▶ [Work item]
Copy every line from the data below in which the string "color" can be found.

-.-.-

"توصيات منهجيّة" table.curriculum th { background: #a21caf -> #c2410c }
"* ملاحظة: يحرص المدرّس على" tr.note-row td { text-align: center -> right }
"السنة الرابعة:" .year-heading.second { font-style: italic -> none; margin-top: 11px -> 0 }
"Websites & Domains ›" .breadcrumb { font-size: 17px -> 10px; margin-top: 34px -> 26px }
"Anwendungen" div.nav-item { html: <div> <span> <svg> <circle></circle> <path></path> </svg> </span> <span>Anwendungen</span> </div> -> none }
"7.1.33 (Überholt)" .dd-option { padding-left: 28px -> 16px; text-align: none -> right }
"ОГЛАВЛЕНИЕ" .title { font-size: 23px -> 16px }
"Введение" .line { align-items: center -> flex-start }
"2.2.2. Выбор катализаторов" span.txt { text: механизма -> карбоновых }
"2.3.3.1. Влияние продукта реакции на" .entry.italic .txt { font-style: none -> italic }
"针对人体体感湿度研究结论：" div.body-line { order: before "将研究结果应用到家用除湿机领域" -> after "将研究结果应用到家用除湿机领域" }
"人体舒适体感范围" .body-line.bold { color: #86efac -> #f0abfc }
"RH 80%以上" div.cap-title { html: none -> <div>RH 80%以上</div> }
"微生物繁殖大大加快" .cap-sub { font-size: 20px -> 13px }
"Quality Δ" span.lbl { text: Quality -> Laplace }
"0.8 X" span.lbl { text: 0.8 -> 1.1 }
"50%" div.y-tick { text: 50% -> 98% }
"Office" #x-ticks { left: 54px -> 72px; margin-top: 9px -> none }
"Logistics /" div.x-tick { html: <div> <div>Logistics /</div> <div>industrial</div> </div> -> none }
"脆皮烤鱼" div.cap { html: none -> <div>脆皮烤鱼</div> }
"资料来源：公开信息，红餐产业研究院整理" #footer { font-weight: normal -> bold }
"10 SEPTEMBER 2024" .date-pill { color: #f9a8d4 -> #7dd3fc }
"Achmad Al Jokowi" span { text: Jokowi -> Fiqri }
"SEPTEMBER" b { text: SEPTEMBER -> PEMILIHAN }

-.-.-

▶ [Exercise result]
"人体舒适体感范围" .body-line.bold { color: #86efac -> #f0abfc }
"10 SEPTEMBER 2024" .date-pill { color: #f9a8d4 -> #7dd3fc }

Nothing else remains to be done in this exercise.